Teams should require change authors to explain three things:
- Which predicted changes are expected?
- Which predicted changes are provider noise?
- Which predicted changes were unexpected, and how were they resolved?
This turns What-If from pipeline output into an engineering control. It also improves shared understanding of Azure resource-provider behavior—knowledge that is otherwise learned during outages.
Conclusion
Azure Bicep What-If gives infrastructure teams something source-code review alone cannot provide: Azure’s prediction of how the proposed desired state differs from the live environment.
Run it with the deployment command that matches your scope, review creates, modifications, and deletions according to operational impact, and expect some provider-generated noise. Treat deletions and replacement patterns as high-risk.

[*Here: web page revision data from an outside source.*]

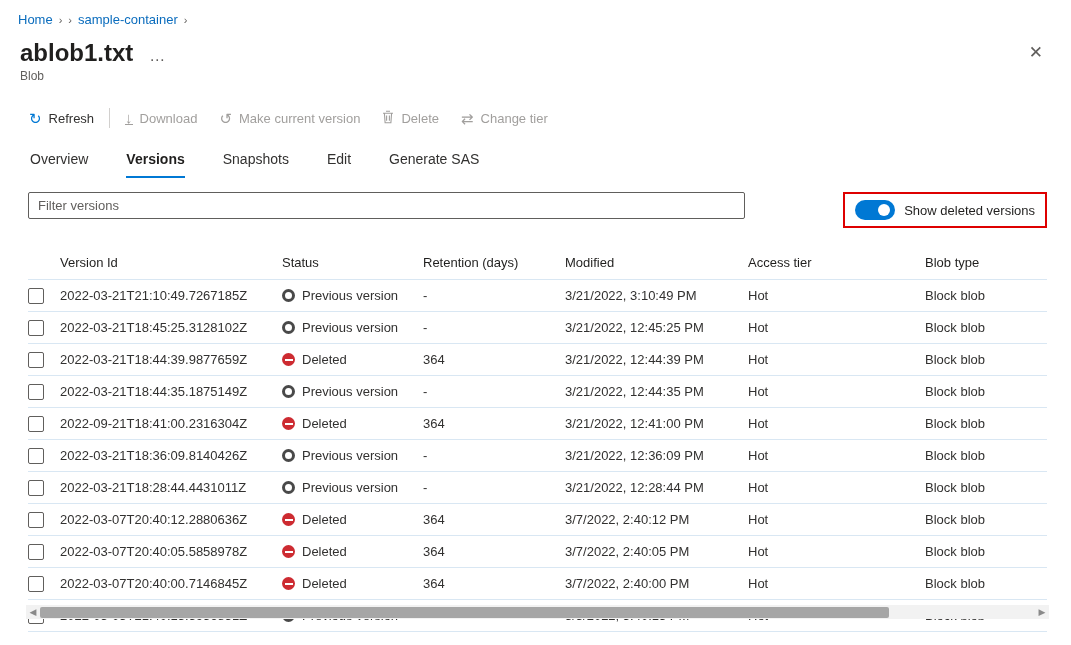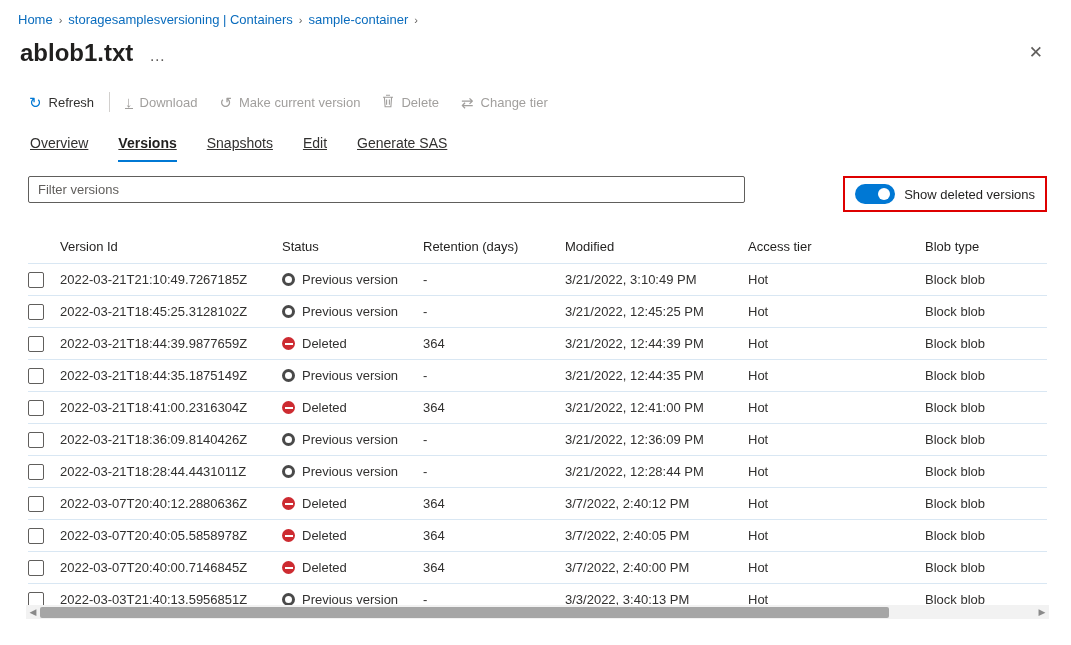--- a/index.html
+++ b/index.html
@@ -21,21 +21,21 @@
   
   .toolbar { display:flex; align-items:center; margin:18px 0 0 18px; height:34px; font-size:13px; }
   .tb-btn { display:flex; align-items:center; gap:7px; background:none; border:none; padding:0 11px; font-size:13px; font-family:inherit; cursor:pointer; color:#323130; }
   .tb-btn.disabled { color:#a19f9d; cursor:default; }
   .tb-icon { font-size:15px; line-height:1; }
   .tb-btn:not(.disabled) .tb-icon { color:#0078d4; }
   .tb-sep { width:1px; height:20px; background:#d2d0ce; margin:0 4px; }
   .dl-glyph { border-bottom:1.5px solid currentColor; line-height:0.9; display:inline-block; }
 
   
-  .tabs { display:flex; gap:30px; padding-left:30px; margin-top:16px; font-size:14px;text-decoration:underline; }
+  .tabs { display:flex; gap:38px; padding-left:30px; margin-top:16px; font-size:14px; }
   .tab { padding-bottom:9px; border-bottom:2px solid transparent; color:#323130; cursor:pointer; }
   .tab.active { font-weight:700; color:#201f1e; border-bottom:2px solid #0078d4; }
 
   
   .filter-row { display:flex; align-items:flex-start; justify-content:space-between; margin:14px 24px 0 28px; }
   .filter-input { width:717px; height:27px; border:1px solid #605e5c; border-radius:2px; padding:0 9px; font-size:13px; font-family:inherit; color:#323130; }
   .filter-input::placeholder { color:#605e5c; }
   .toggle-box { display:flex; align-items:center; gap:9px; border:2px solid #de0000; padding:6px 10px; }
   .toggle { width:40px; height:20px; border-radius:10px; background:#0078d4; position:relative; cursor:pointer; flex:0 0 auto; }
   .toggle .knob { position:absolute; top:4px; right:5px; width:12px; height:12px; border-radius:50%; background:#fff; }
@@ -67,30 +67,30 @@
   .sb-track-rest { flex:1; }
 </style>
 </head>
 <body>
 
 <div class="page">
 
   <nav class="breadcrumb">
     <a class="bc-link">Home</a>
     <span class="bc-sep">›</span>
-    <a class="bc-link">storagesamplesversioning | Containers</a>
     <span class="bc-sep">›</span>
     <a class="bc-link">sample-container</a>
     <span class="bc-sep">›</span>
   </nav>
 
   <div class="title-row">
     <h1 class="page-title">ablob1.txt</h1>
     <button class="more-btn">…</button>
   </div>
+  <div class="subtitle">Blob</div>
   <button class="close-btn">✕</button>
 
   <div class="toolbar">
     <button class="tb-btn">
       <span class="tb-icon">↻</span>
       <span>Refresh</span>
     </button>
     <span class="tb-sep"></span>
     <button class="tb-btn disabled">
       <span class="tb-icon dl-glyph">↓</span>
@@ -200,21 +200,21 @@
     <span class="cell c-ret">-</span>
     <span class="cell c-mod">3/21/2022, 12:44:35 PM</span>
     <span class="cell c-tier">Hot</span>
     <span class="cell c-type">Block blob</span>
   </div>
 
   <div class="trow">
     <span class="cell c-check">
             <span class="checkbox"></span>
           </span>
-    <span class="cell c-vid">2022-03-21T18:41:00.2316304Z</span>
+    <span class="cell c-vid">2022-09-21T18:41:00.2316304Z</span>
     <span class="cell c-status">
       <span class="status-icon del"></span>
       <span>Deleted</span>
     </span>
     <span class="cell c-ret">364</span>
     <span class="cell c-mod">3/21/2022, 12:41:00 PM</span>
     <span class="cell c-tier">Hot</span>
     <span class="cell c-type">Block blob</span>
   </div>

Interpret property changes through the behavior of the affected Azure service, not through the size of the textual diff.
Most importantly, make What-If a standard stage in production delivery rather than an optional troubleshooting command.
It is not a guaranteed execution plan, a state lock, or a substitute for validation, policy, testing, and post-deployment verification. It is a decision-quality tool. It gives engineers a chance to identify when declared intent, live state, and Azure’s interpretation do not agree.
That gap is where many infrastructure incidents begin. What-If lets you inspect it before deployment turns disagreement into downtime.